[Code change snippets]

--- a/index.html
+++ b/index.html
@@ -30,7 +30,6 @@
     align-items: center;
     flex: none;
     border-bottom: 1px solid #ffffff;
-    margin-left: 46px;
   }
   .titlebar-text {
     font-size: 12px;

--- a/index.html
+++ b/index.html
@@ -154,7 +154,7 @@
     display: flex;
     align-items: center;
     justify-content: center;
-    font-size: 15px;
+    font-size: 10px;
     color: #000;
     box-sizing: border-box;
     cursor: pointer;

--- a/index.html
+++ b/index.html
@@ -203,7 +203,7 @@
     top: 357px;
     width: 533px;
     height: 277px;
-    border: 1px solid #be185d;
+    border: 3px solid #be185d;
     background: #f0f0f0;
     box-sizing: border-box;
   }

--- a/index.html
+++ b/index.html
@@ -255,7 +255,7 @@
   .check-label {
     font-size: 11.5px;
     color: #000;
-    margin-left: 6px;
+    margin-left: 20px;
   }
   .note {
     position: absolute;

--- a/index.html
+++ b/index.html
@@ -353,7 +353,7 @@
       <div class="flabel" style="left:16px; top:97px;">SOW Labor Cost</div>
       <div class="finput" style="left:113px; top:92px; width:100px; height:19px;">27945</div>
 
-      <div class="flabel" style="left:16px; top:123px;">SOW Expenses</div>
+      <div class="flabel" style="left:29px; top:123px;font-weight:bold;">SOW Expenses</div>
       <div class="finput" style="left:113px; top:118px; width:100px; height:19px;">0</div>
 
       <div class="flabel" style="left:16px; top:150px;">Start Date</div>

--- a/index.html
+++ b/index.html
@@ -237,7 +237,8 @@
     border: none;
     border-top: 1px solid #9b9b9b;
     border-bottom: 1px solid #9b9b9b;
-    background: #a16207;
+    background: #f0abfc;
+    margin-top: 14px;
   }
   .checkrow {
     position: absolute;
==
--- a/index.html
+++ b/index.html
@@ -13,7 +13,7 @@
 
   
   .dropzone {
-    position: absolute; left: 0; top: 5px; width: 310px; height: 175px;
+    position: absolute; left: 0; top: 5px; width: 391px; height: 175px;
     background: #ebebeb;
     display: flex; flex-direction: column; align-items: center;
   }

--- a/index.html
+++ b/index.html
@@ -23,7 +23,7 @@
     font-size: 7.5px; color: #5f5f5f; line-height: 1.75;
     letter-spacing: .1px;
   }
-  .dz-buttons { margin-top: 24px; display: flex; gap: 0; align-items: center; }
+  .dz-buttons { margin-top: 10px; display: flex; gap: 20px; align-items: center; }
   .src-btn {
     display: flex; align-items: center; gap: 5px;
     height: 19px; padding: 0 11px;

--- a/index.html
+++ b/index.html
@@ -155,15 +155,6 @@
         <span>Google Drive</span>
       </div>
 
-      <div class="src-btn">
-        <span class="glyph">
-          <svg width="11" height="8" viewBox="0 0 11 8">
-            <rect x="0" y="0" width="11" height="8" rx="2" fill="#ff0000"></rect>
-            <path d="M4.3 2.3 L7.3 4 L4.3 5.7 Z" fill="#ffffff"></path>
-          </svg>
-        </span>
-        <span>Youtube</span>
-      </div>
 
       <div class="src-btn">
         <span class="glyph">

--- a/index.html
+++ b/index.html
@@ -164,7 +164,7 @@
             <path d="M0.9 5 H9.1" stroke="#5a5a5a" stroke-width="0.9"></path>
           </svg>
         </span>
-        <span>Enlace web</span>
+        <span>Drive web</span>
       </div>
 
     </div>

[HOW TO COMPLETE THIS TASK]
Filter the records down to the lines that contain the string "height", and copy those lines.

[RESULT]
     height: 277px;
       <div class="finput" style="left:113px; top:92px; width:100px; height:19px;">27945</div>
       <div class="finput" style="left:113px; top:118px; width:100px; height:19px;">0</div>
-    position: absolute; left: 0; top: 5px; width: 310px; height: 175px;
+    position: absolute; left: 0; top: 5px; width: 391px; height: 175px;
     font-size: 7.5px; color: #5f5f5f; line-height: 1.75;
     height: 19px; padding: 0 11px;
-          <svg width="11" height="8" viewBox="0 0 11 8">
-            <rect x="0" y="0" width="11" height="8" rx="2" fill="#ff0000"></rect>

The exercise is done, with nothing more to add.